Unfortunately, ever since the 1946 passage of the Full Employment Act, economists and politicians formulating national economic policy have beguiled us into believing that economic power is democratically distributed if we have full employment––thus the political focus on job creation and redistribution of wealth rather than on equal opportunity to produce, full production and broader capital ownership accumulation. This is manifested in the myth that labor work is the ONLY way to participate in production and earn income, and that individual talent and effort are what distinguish the wealthy from the non-wealthy. Long ago that was once true because labor provided 95 percent of the input into the production of products and services. But today that is not true. Physical capital provides not less than 90 to 95 percent of the input. Full employment as the means to distribute income is not achievable. When the “tools” of capital owners replace labor workers (non-capital owners) as the principal suppliers of products and services, labor employment alone becomes inadequate. Thus, we are left with government policies that redistribute income in one form or another.
 
Economic democracy has yet to be tried. We are absent a national discussion of where consumers earn the money to buy products and services and the nature of capital ownership, and instead argue about policies to redistribute income or not to redistribute income. If Americans do not demand that the contenders for the office of the presidency of the United States, the Senate, and the Congress address these issues, we will have wasted the opportunity to steer the American economy in a direction that will broaden affluence.
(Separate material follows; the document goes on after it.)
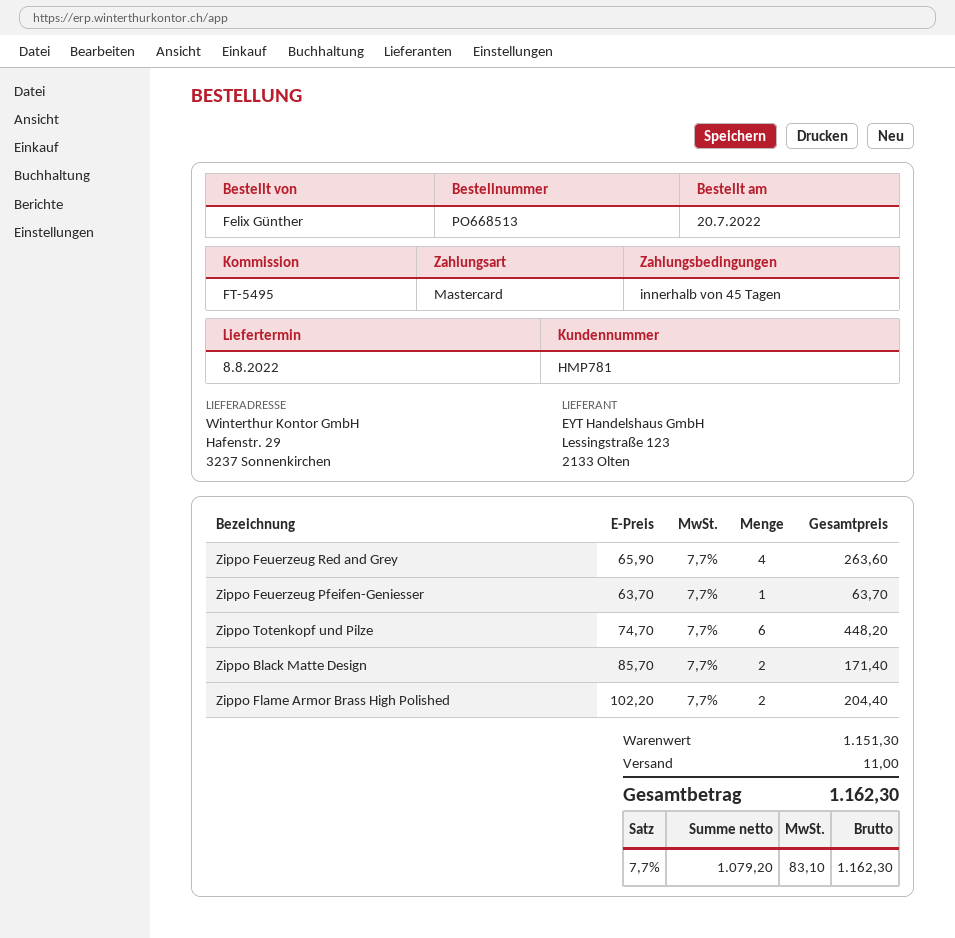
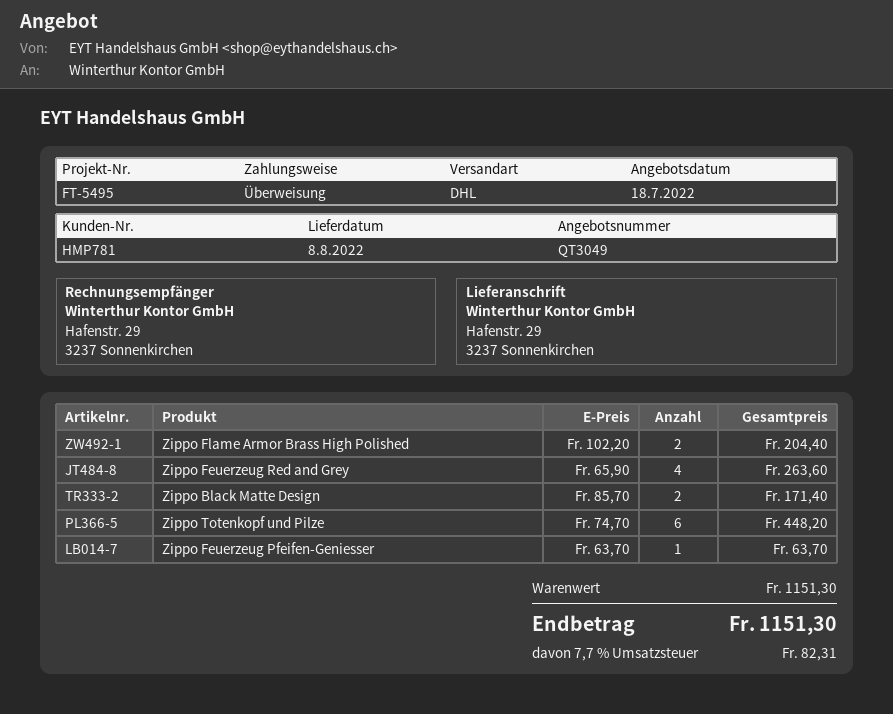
payment method: Mastercard -> bank transfer
shipping: 11.00 -> none
tax: 7.7% = 83.10 -> 7.7% = 82.31
total: 1162.30 -> 1151.30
We have adequate resources, adequate knowhow, and adequate manpower to produce general affluence, but we need as a society to properly and efficiently manage these resources while protecting and enhancing the environment so that our productive capital capability is sustainable and renewable. Such issues are the proper concern of government because of the human damage inflicted on our social fabric as well as to economic growth in which every citizen is fairly included in the American dream.
 
The majority of Americans, dependent on labor worker wages, no longer think that jobs and labor wages will return suddenly—if at all—and at a livable earnings level, that the value of their homes will re­bound, or that their limited retirement funds will soon be fully restored. Americans are scared but attribute their worsening finances to job losses, reduced hours, wage givebacks, and overall reduced earnings. They do not understand the role of productive capital driven by technological innovation and science and the requirement for them to become capital workers, as well as labor workers, to earn a viable economic future. And until we, as a society, understand how wealth is produced, how consumers earn the money to buy products and services and the nature of capital ownership, we will not be able to set a course to obtain an affluent quality of life for middle and working class citizens, where everyone “can earn enough to raise a family, build a modest savings, own a home, and secure their retirement.” The REAL solution is to build an economy of universally productive individuals and households through broadened wealth-creating, income-producing capital ownership.